> Aim of the task:
An exact transcription is needed of the lines below from the one with "text-align: right ->" through the one with "border-bottom: 7px solid", with no other lines and no pictures.

** Opening Records supplied block **

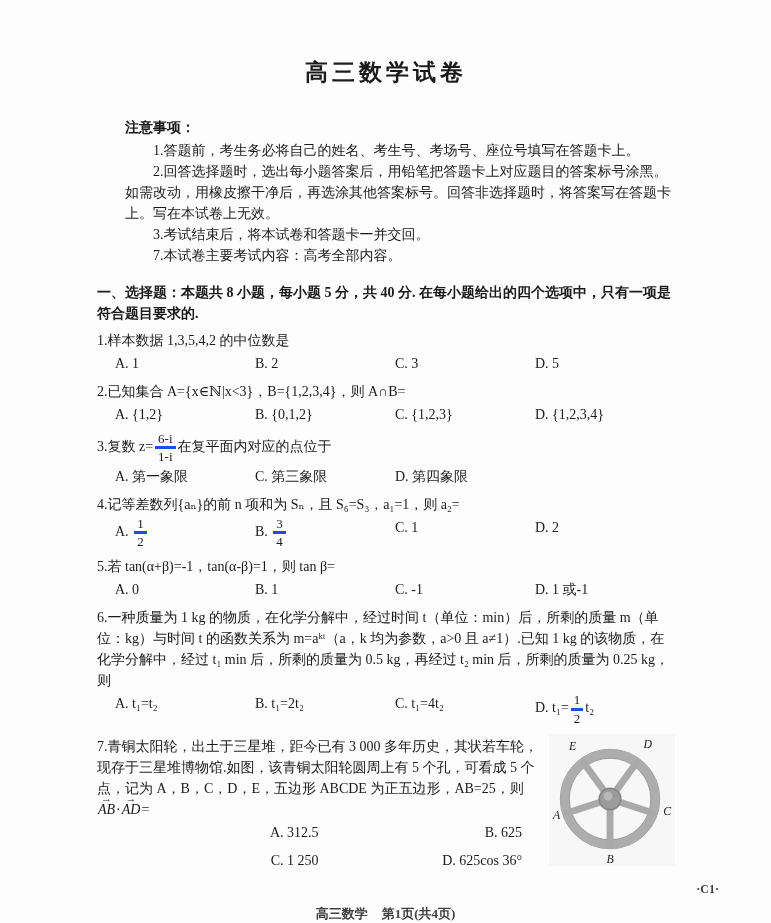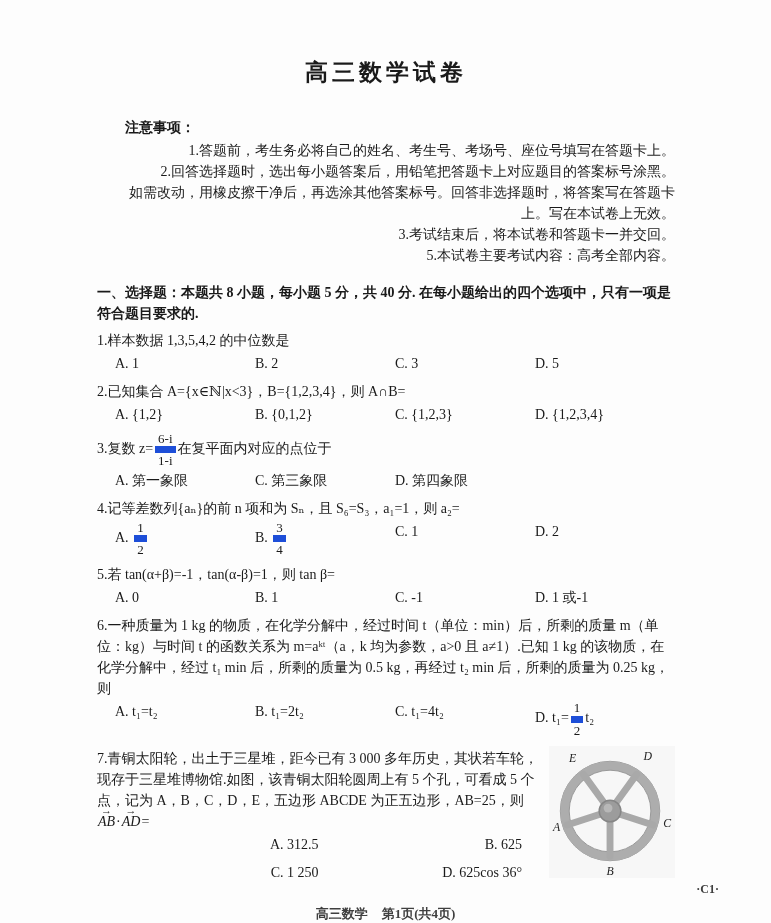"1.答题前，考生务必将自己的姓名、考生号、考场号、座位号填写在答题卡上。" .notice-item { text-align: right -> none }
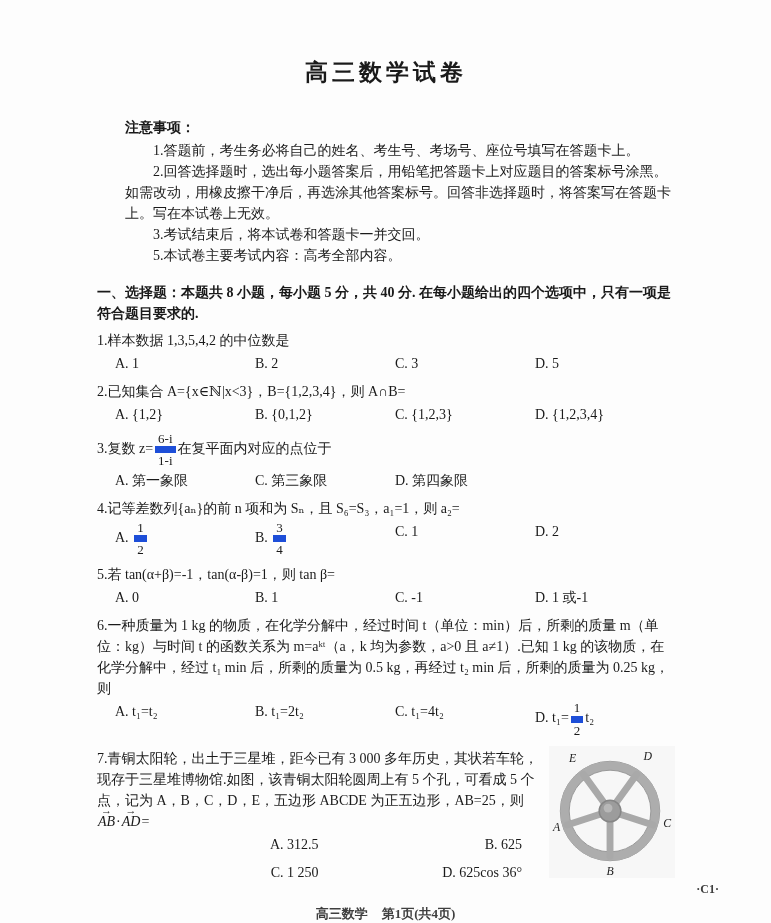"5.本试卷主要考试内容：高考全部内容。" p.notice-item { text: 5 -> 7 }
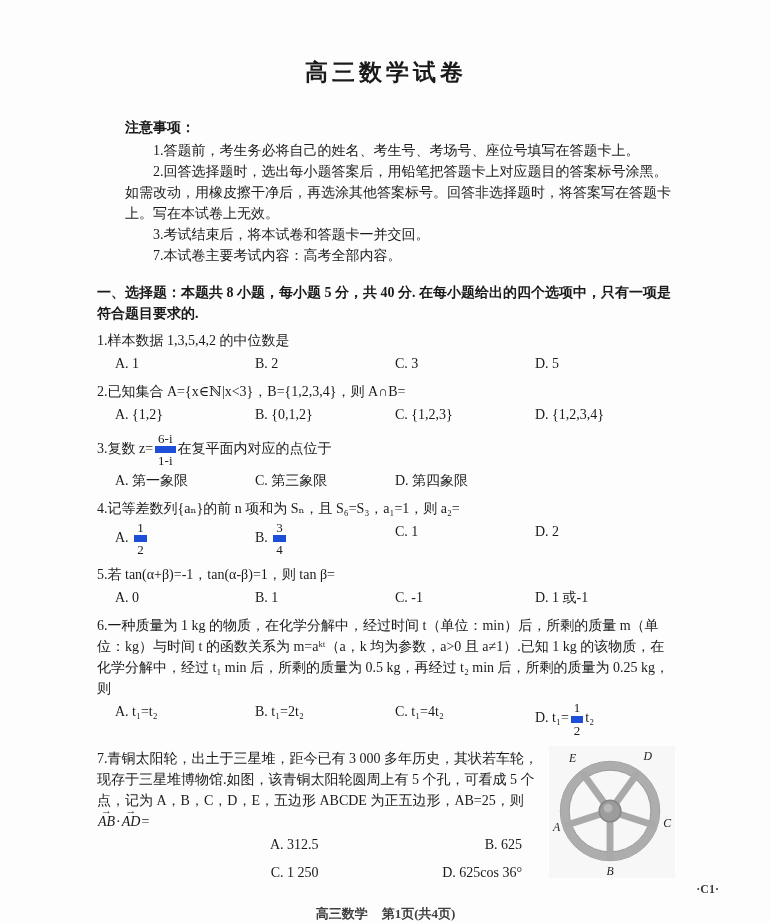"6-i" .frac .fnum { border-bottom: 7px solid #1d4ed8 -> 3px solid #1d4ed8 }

** Closing Records supplied block **
** Opening Records supplied block **

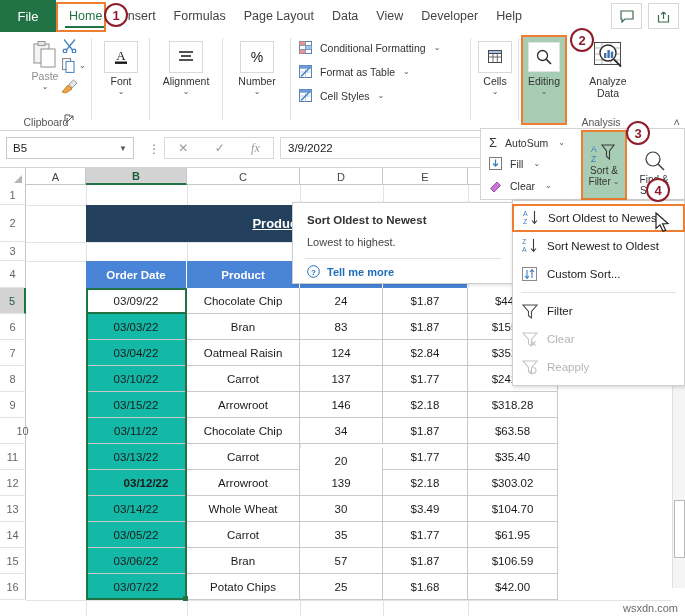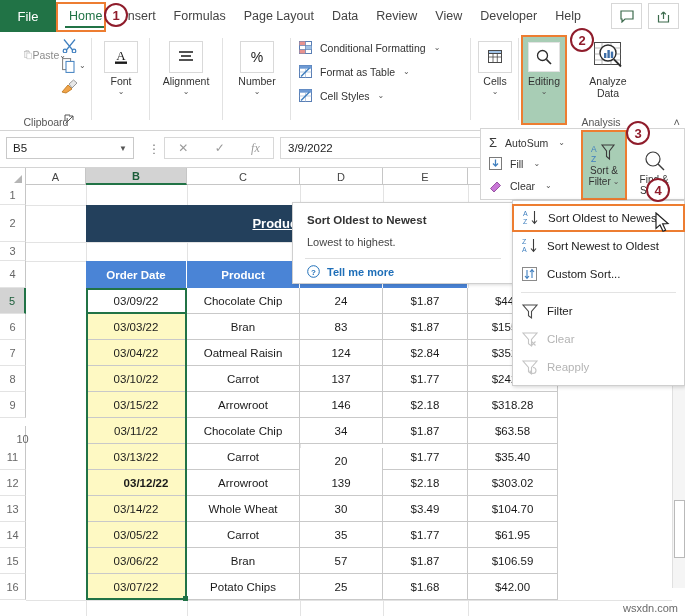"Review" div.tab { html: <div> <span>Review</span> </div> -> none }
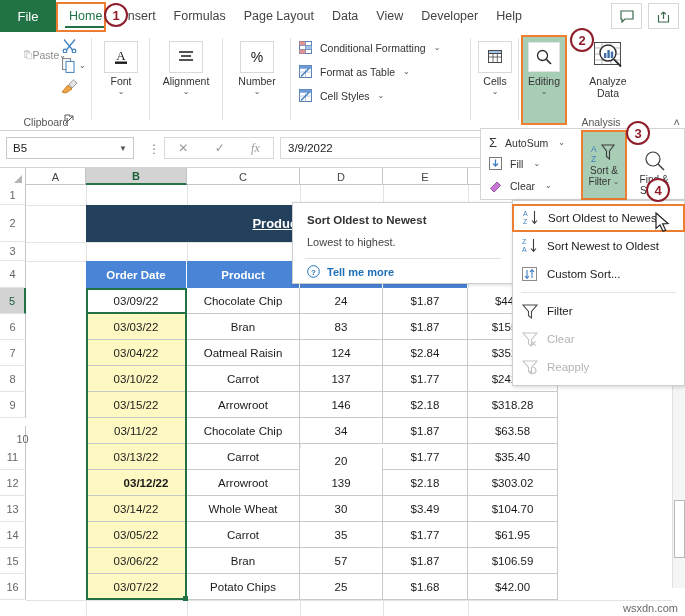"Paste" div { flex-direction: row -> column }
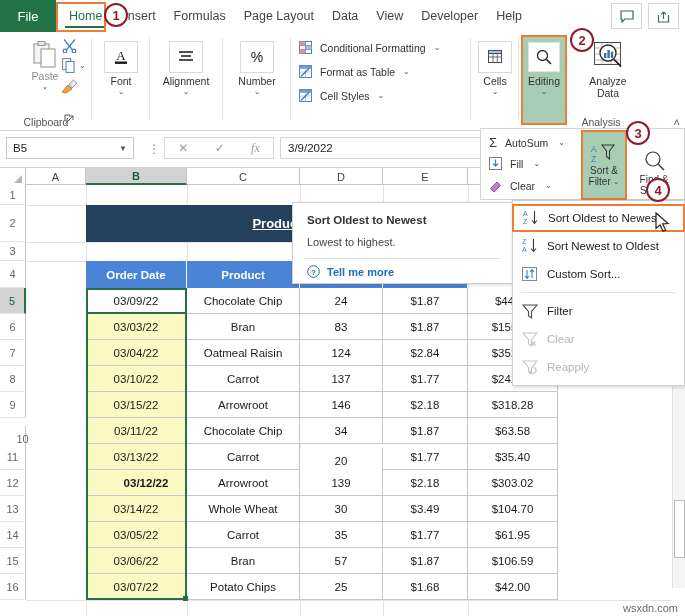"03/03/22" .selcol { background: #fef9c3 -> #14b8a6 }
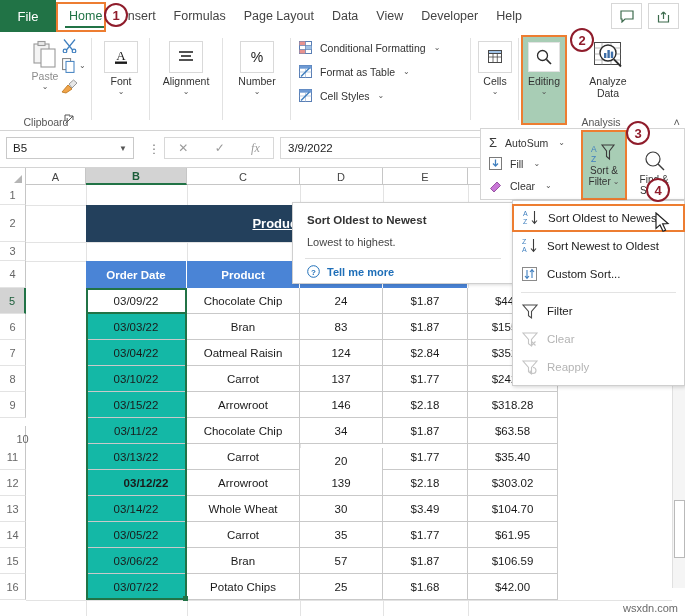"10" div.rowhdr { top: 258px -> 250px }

** Closing Records supplied block **

> Answer box:
"1.答题前，考生务必将自己的姓名、考生号、考场号、座位号填写在答题卡上。" .notice-item { text-align: right -> none }
"5.本试卷主要考试内容：高考全部内容。" p.notice-item { text: 5 -> 7 }
"6-i" .frac .fnum { border-bottom: 7px solid #1d4ed8 -> 3px solid #1d4ed8 }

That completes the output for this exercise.